*YOUR TASK*:
In the records below, pick out all lines containing the word "center".

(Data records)
***

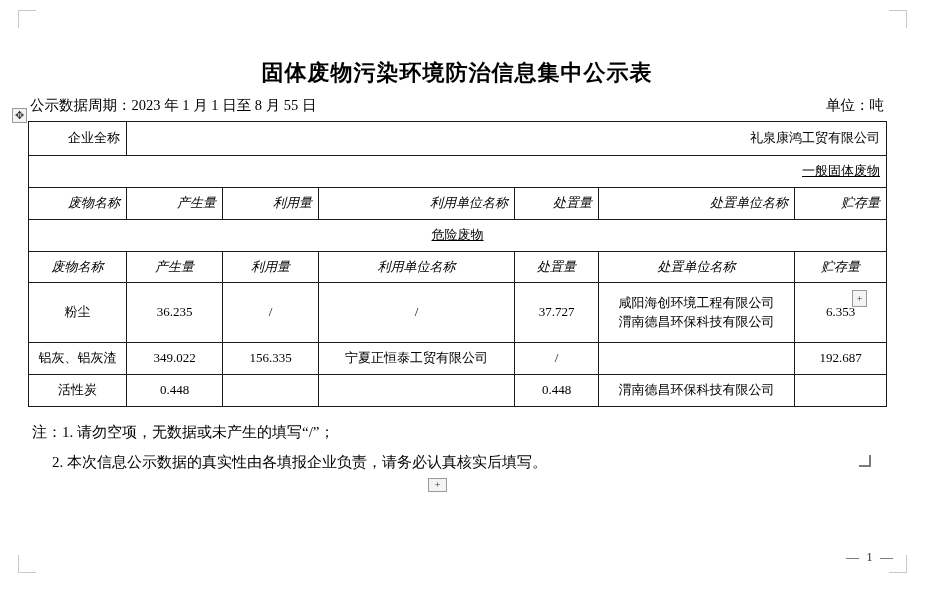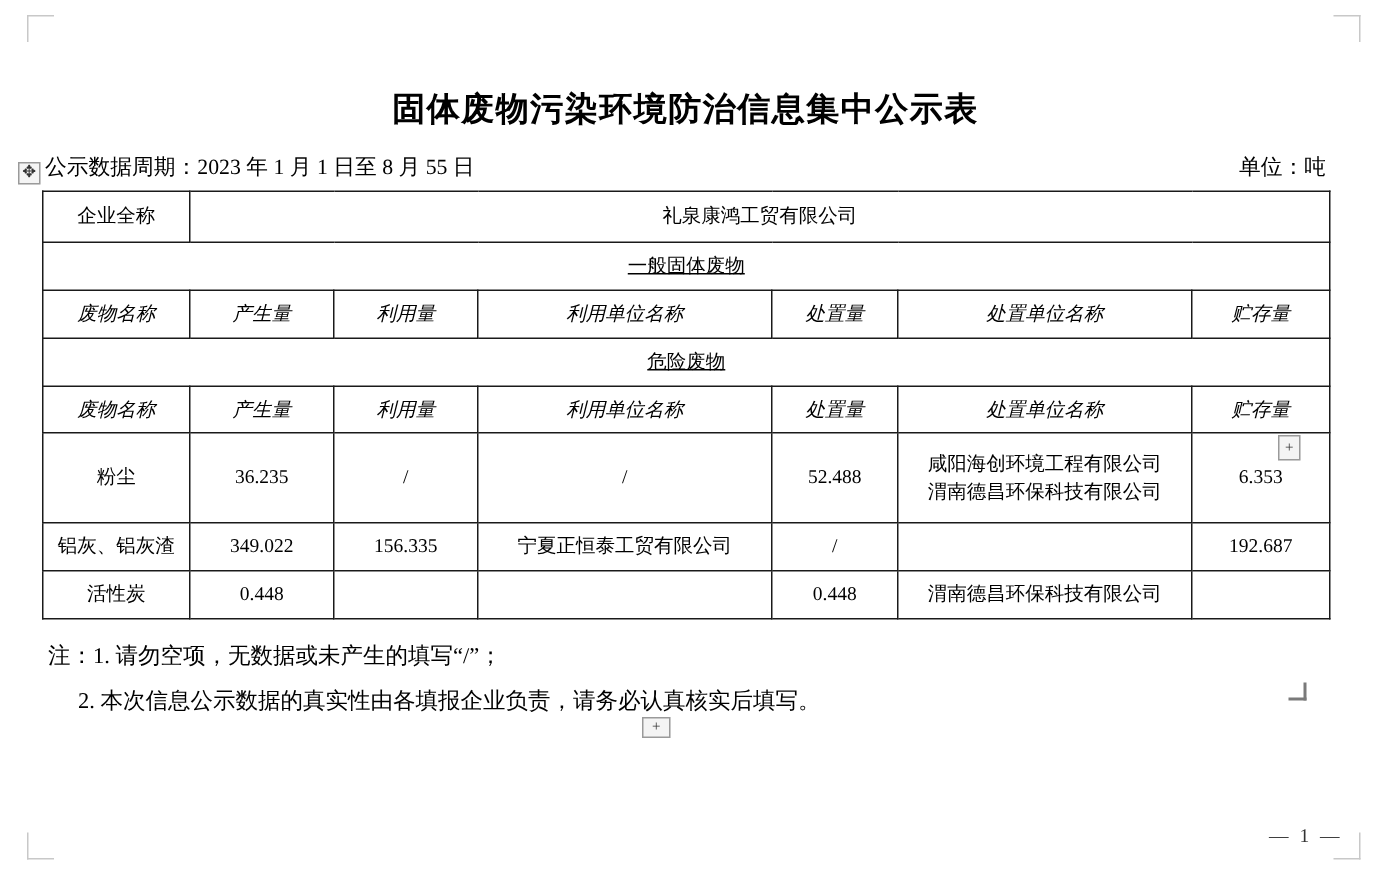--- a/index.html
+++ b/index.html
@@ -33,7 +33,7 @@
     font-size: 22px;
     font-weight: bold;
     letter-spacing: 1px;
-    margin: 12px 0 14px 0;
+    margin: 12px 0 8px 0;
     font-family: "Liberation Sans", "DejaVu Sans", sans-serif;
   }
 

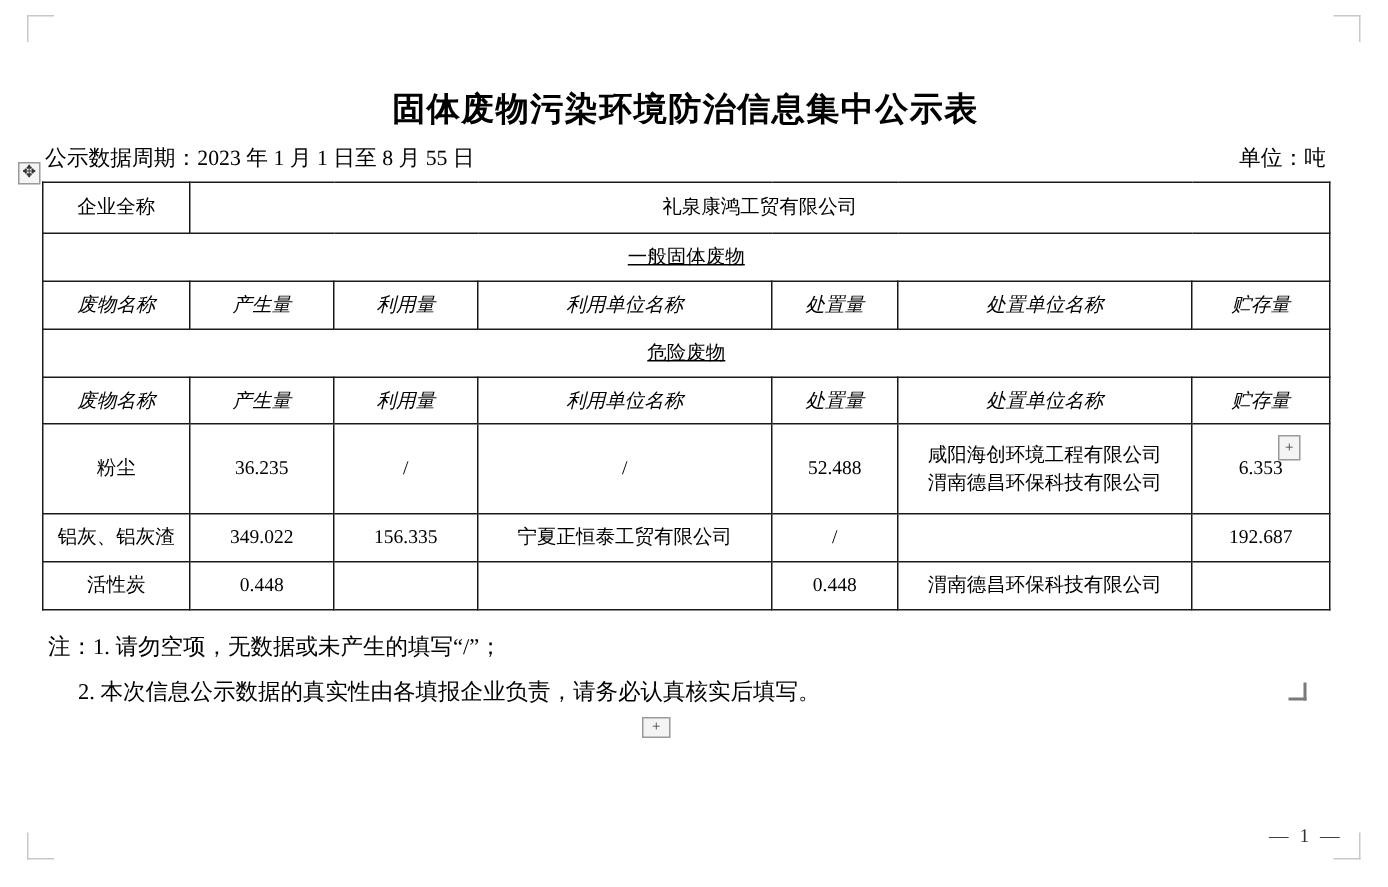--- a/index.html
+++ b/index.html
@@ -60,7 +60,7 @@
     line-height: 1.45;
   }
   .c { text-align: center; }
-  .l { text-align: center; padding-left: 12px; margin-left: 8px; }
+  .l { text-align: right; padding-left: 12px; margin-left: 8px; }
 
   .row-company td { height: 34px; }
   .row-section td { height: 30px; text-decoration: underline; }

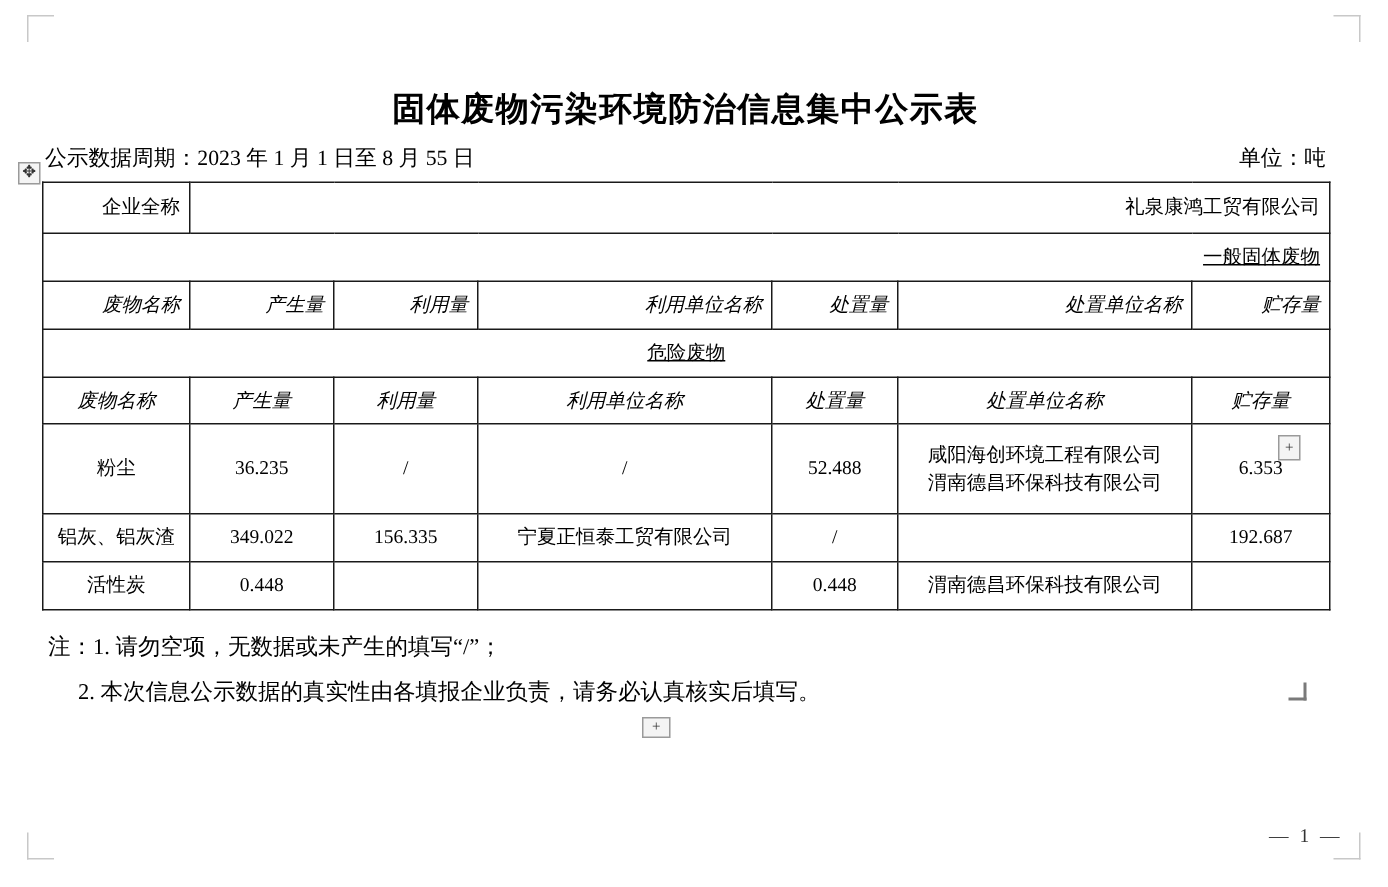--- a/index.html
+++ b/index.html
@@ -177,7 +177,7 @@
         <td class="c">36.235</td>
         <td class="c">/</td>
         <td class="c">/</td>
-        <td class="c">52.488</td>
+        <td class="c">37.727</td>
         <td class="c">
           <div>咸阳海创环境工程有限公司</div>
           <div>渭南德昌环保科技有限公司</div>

***

*OUTPUT OF THE EXERCISE*:
   .c { text-align: center; }
-  .l { text-align: center; padding-left: 12px; margin-left: 8px; }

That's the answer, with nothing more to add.